How to start using fractal analysis?

A novice trader needs to first learn how to make small, short-term forecasts, as they require less external data. To do this, it is better to use a familiar currency pair, commodity or other asset with which the trader has already worked. A trader needs to make a forecast and see if it was justified or not. If the forecast is incorrect, then the trader needs to understand the reason why this happened. Find out where his mistake lies, perhaps he did not take into account something in his analysis.

If a trader made the correct forecast several times and correctly determined the price change, even before the trend he determined became visible to other participants, this is an excellent result.

Moreover, the novice trader has an advantage. Since brokers offer their clients demo accounts with real market quotes, a novice trader can practice without risking anything.

Also, using fractal analysis, a trader should pay increased attention to the factors that formed the price in a certain period of time. This is done so that the trader can be more confident in his forecast.

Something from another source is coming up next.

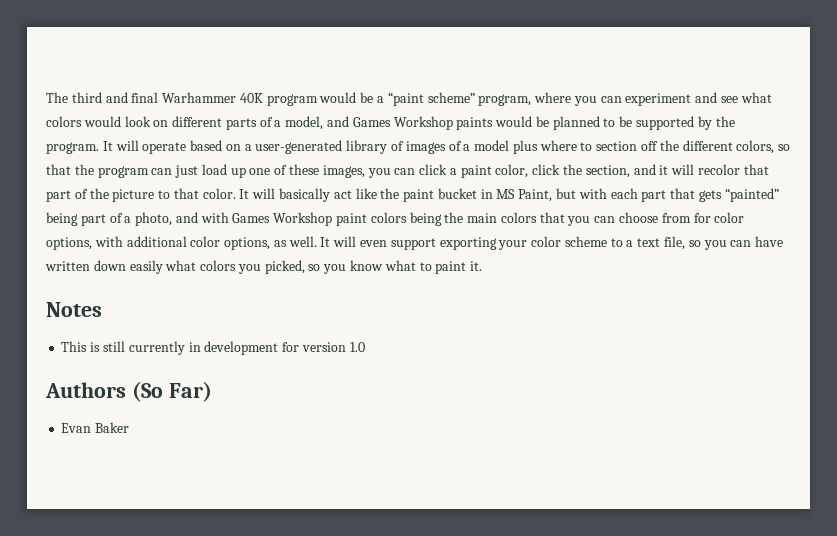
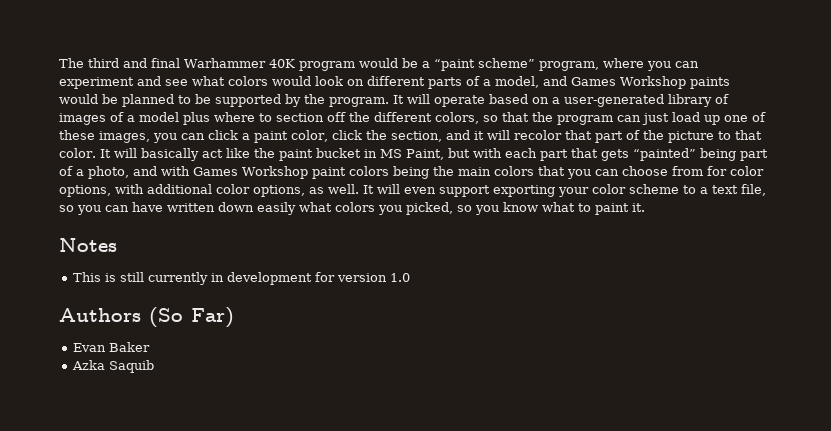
(130, 427) none -> [72,360,155,373] // Azka Saquib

After all, if social, political and other factors coincide, there is a high probability that the price will behave in exactly the same way as before in a similar situation. Therefore, fractal analysis, in addition to knowledge about the formation of the fractal itself, requires the trader to also know. Accordingly, to learn at least the basics of fundamental analysis would be very helpful.

Fractal analysis of the market is more complicated than it seems at first glance and requires the trader to have knowledge in various areas of financial market analysis: fundamental analysis (which is already difficult in itself), timeframe synthesis, economic and other indicators that work together to filter false signals etc. But at the same time, fractal analysis enables the trader to discover the relationship between past and future prices. Which, in turn, allows you to more accurately determine the future rise or fall in prices earlier than other traders. Since they are basically waiting for the market to confirm its intentions.

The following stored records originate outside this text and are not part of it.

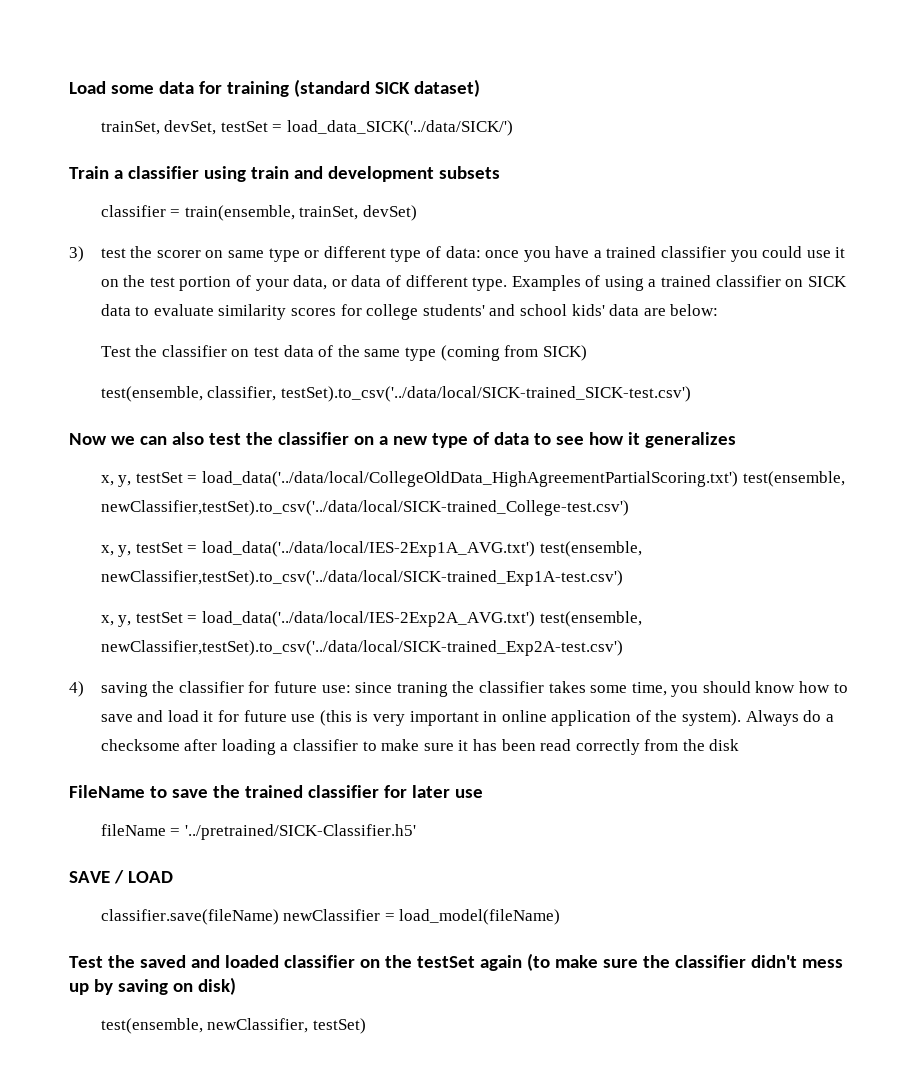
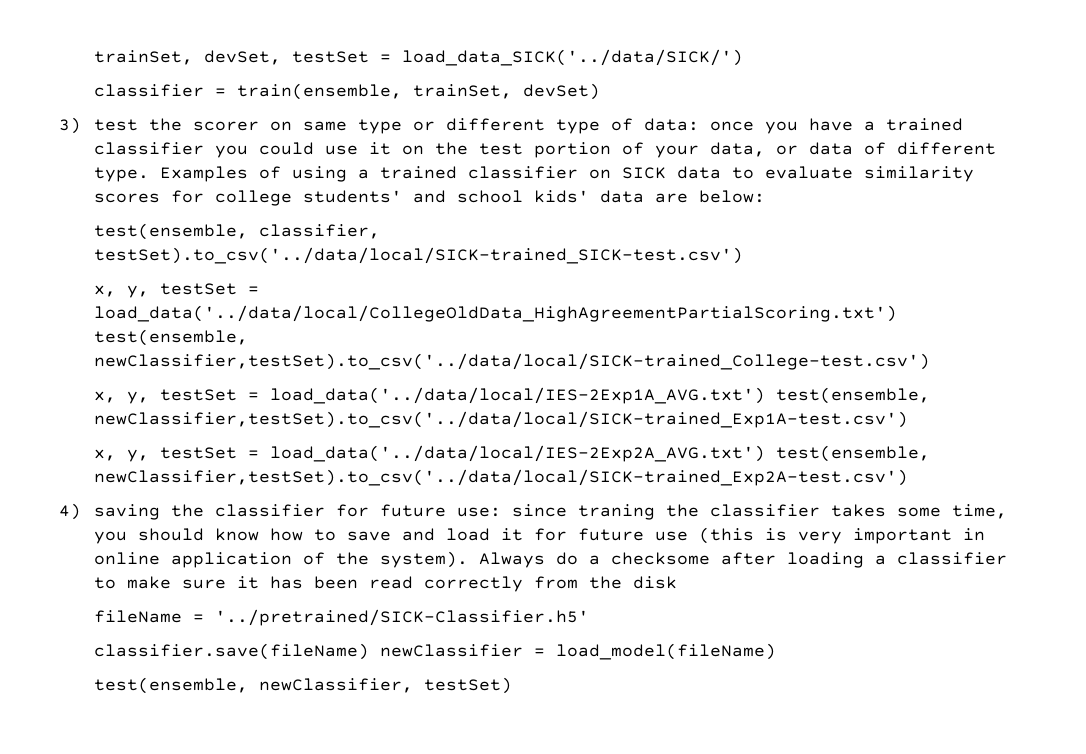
[69,79,480,97] Load some data for training (standard SICK dataset) // -> (94, 57) none
[69,166,500,182] // Train a classifier using train and development subsets -> (744, 57) none
[100,345,587,361] [100,386,691,402] [69,432,736,448] Test the classifier on test data of the same type (coming from SICK) // test(ensemble, classifier, testSet).to_csv('../data/local/SICK-trained_SICK-test.csv') // Now we can also test the classifier on a new type of data to see how it generalizes -> [94,223,381,240] [94,247,744,264] test(ensemble, classifier, testSet).to_csv('../data/local/SICK-trained_SICK-test.csv')
[69,785,483,798] // FileName to save the trained classifier for later use -> (678, 582) none
[69,870,173,884] // SAVE / LOAD -> (590, 617) none
[69,953,843,971] [69,977,236,995] // Test the saved and loaded classifier on the testSet again (to make sure the classifier didn't mess up by saving on disk) -> (777, 651) none

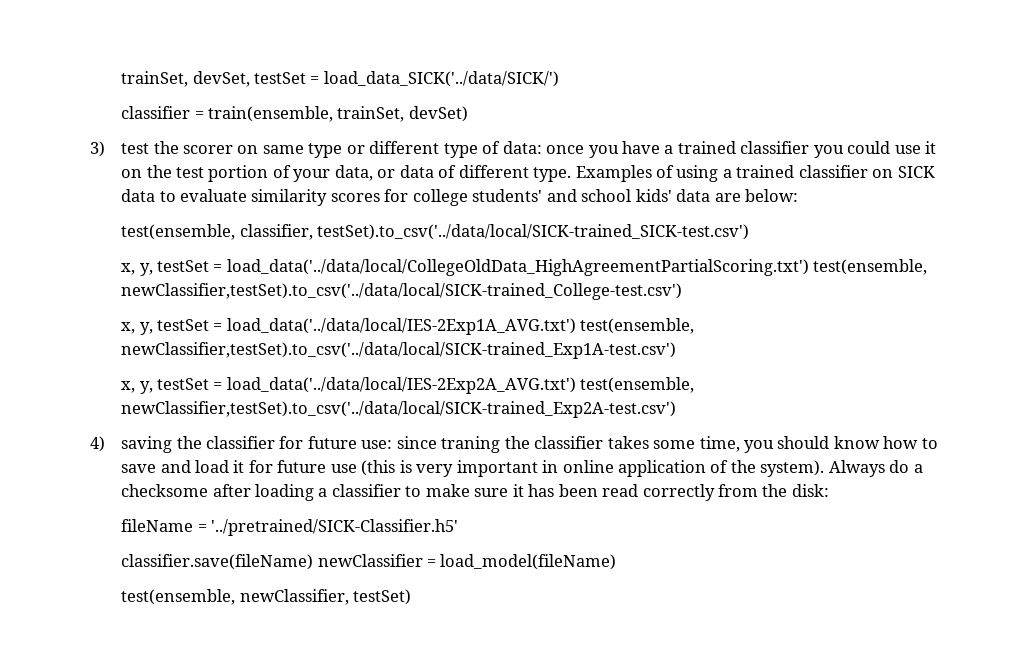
[633,576,678,589] disk -> [791,484,829,497] disk:

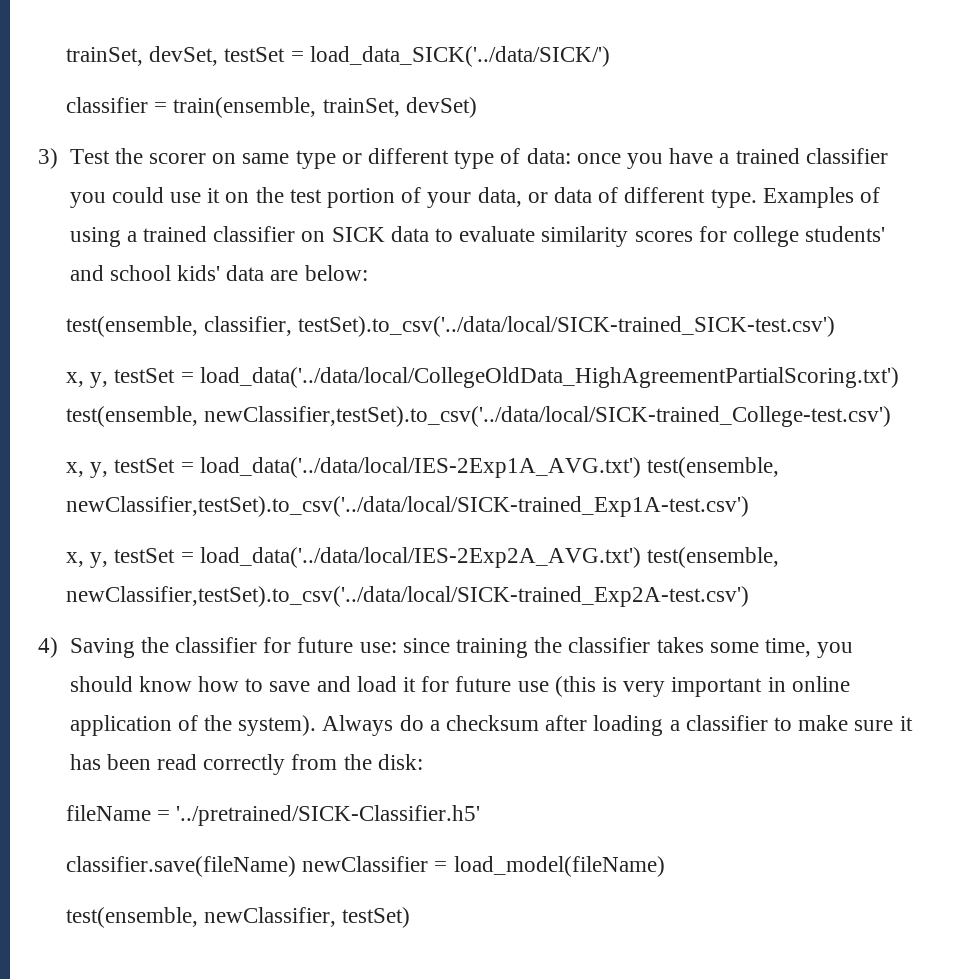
[121,143,150,154] test -> [69,149,110,164] Test
[121,436,173,453] saving -> [69,638,135,658] Saving
[441,436,501,453] traning -> [455,638,528,658] training
[121,484,209,497] checksome -> [445,715,539,731] checksum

Due to its complexity, such analysis is used by already experienced and strong traders. But on the other hand, it is worth understanding this method of analysis, because it is as effective as it is complex.

On October 14, 2010, Benoit Mandelbrot passed away - a man who largely changed our understanding of the objects around us and enriched our language with the word "fractal", meaning "a structure consisting of parts, in a certain sense similar to the whole" 1 . Now it is thanks to Mandelbrot that we know that fractals are all around us. Some of them are constantly changing, like moving clouds or flames, while others, like coastlines, trees, or our vascular systems, retain an evolutionary structure. At the same time, the real range of scales where fractals are observed extends from the distances between molecules in polymers to the distance between clusters of galaxies in the Universe. The richest collection of such objects is collected in Mandelbrot's famous book "The Fractal Geometry of Nature" 2 .

The most important class of natural fractals are chaotic time series, or time-ordered observations of the characteristics of various natural, social, and technological processes. Among them are both traditional (geophysical, economic, medical) and those that have become known relatively recently (daily fluctuations in the level of crime or traffic accidents in the region, changes in the number of impressions of certain sites on the Internet, etc.). These series are usually generated by complex non-linear systems of very different nature. However, for all, the pattern of behavior is repeated at different scales. Their most popular representatives are financial time series (primarily stock prices and exchange rates).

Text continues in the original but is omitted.